[Start of section]

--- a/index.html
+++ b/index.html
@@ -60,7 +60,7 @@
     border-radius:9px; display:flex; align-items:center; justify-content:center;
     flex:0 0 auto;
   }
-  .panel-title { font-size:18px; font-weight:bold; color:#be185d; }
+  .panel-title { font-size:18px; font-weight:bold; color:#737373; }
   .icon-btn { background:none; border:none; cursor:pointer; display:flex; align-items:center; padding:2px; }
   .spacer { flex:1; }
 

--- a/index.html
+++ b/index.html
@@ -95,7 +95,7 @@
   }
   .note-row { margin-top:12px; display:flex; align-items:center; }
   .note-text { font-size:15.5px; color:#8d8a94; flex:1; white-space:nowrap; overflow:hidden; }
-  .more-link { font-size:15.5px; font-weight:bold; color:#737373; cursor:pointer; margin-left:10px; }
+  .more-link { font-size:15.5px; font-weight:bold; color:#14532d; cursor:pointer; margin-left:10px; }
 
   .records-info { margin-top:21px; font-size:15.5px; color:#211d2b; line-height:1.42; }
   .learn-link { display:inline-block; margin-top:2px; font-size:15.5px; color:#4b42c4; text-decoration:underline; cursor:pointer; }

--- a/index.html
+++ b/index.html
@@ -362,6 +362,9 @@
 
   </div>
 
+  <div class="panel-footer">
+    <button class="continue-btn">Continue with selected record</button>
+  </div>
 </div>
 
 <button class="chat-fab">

[End of section]
[Start of section]

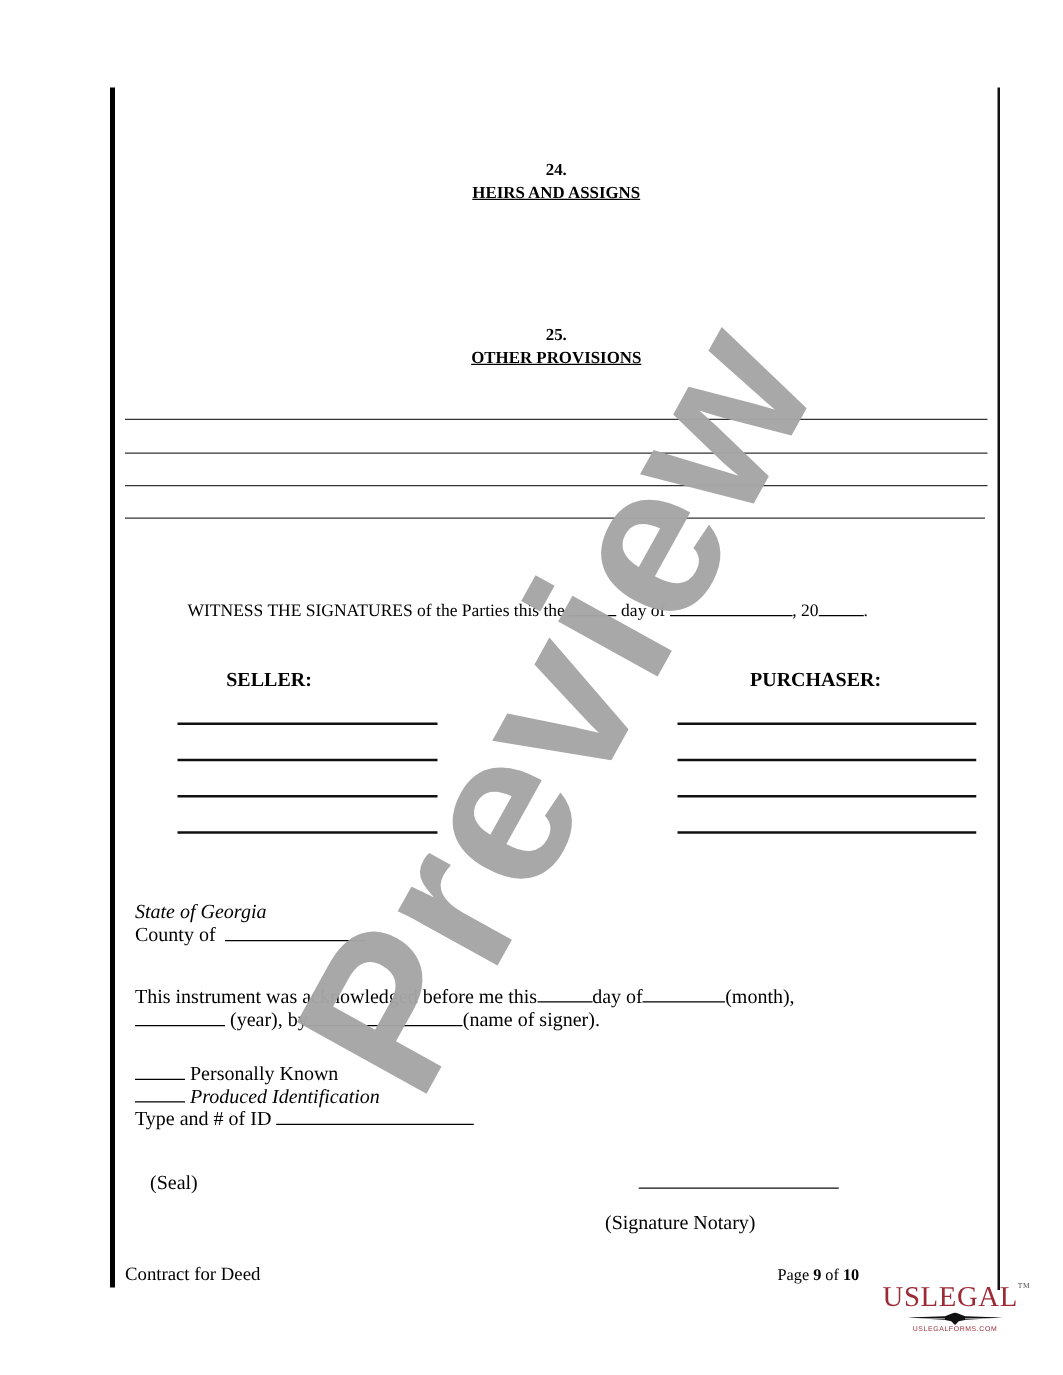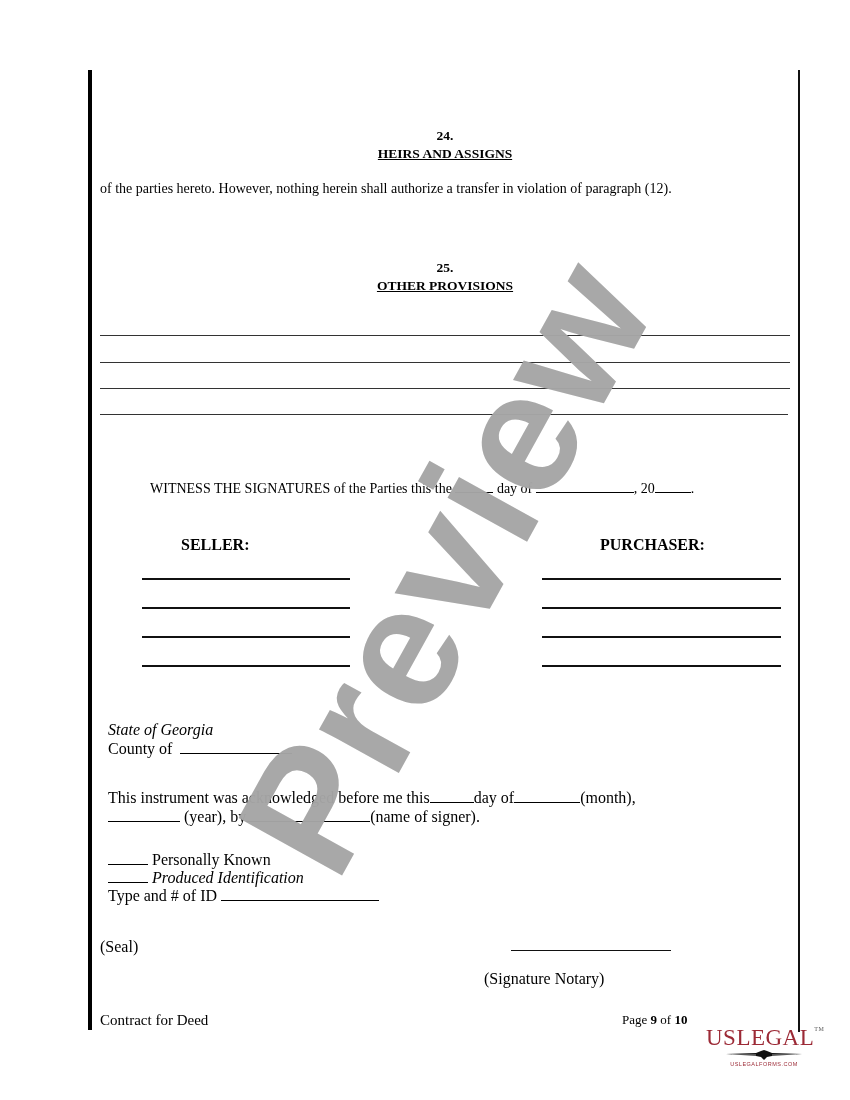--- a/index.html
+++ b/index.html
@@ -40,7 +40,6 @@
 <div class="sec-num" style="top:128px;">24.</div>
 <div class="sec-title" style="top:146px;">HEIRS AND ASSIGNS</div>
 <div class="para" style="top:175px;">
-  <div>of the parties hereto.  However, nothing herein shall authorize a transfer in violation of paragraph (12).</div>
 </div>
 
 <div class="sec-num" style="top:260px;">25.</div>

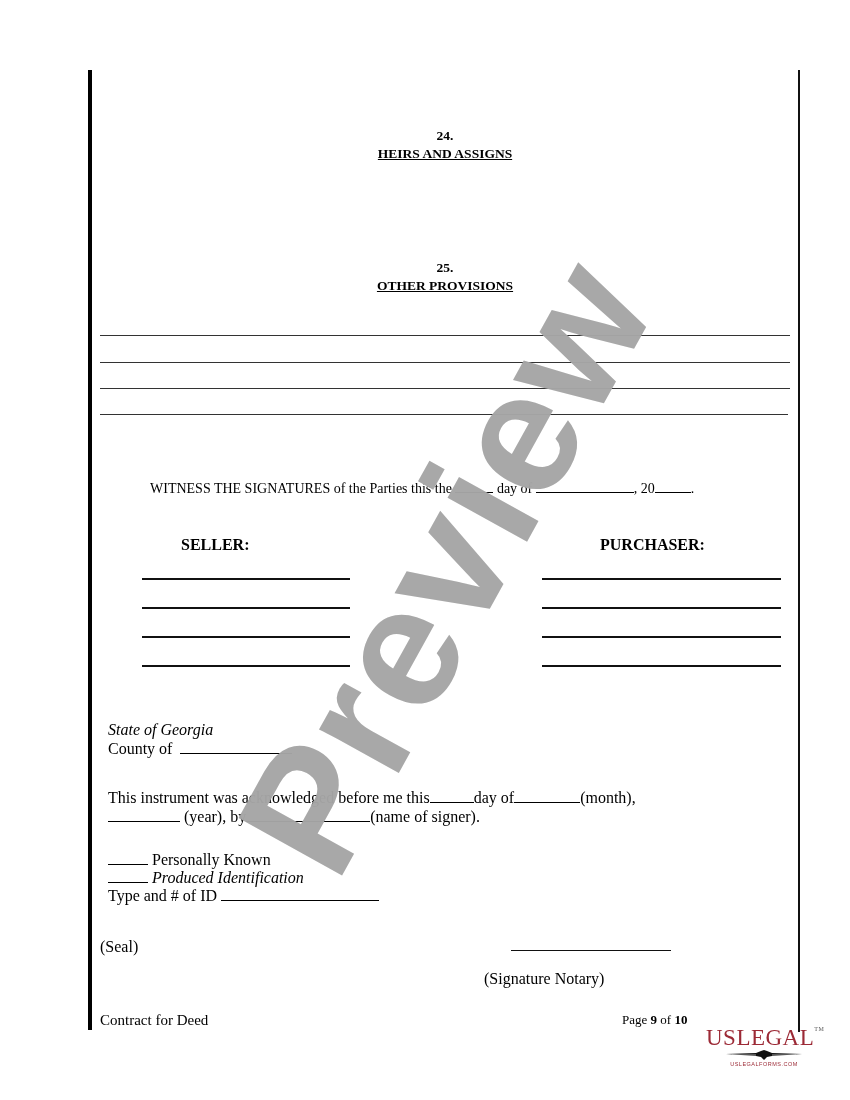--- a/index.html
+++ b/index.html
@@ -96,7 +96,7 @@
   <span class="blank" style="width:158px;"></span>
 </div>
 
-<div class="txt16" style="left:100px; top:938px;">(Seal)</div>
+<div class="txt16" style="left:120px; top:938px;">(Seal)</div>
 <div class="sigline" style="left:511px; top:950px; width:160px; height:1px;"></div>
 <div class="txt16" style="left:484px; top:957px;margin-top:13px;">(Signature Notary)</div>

[End of section]

Assigned task: In the data above, start at the line that has "border-radius:9px; display:flex; align-items:center;", stop after the line that has "font-size:15.5px; font-weight:bold; color:#14532d;", and print every line in between exactly as it stands.

Written response:
     border-radius:9px; display:flex; align-items:center; justify-content:center;
     flex:0 0 auto;
   }
-  .panel-title { font-size:18px; font-weight:bold; color:#be185d; }
+  .panel-title { font-size:18px; font-weight:bold; color:#737373; }
   .icon-btn { background:none; border:none; cursor:pointer; display:flex; align-items:center; padding:2px; }
   .spacer { flex:1; }
 

--- a/index.html
+++ b/index.html
@@ -95,7 +95,7 @@
   }
   .note-row { margin-top:12px; display:flex; align-items:center; }
   .note-text { font-size:15.5px; color:#8d8a94; flex:1; white-space:nowrap; overflow:hidden; }
-  .more-link { font-size:15.5px; font-weight:bold; color:#737373; cursor:pointer; margin-left:10px; }
+  .more-link { font-size:15.5px; font-weight:bold; color:#14532d; cursor:pointer; margin-left:10px; }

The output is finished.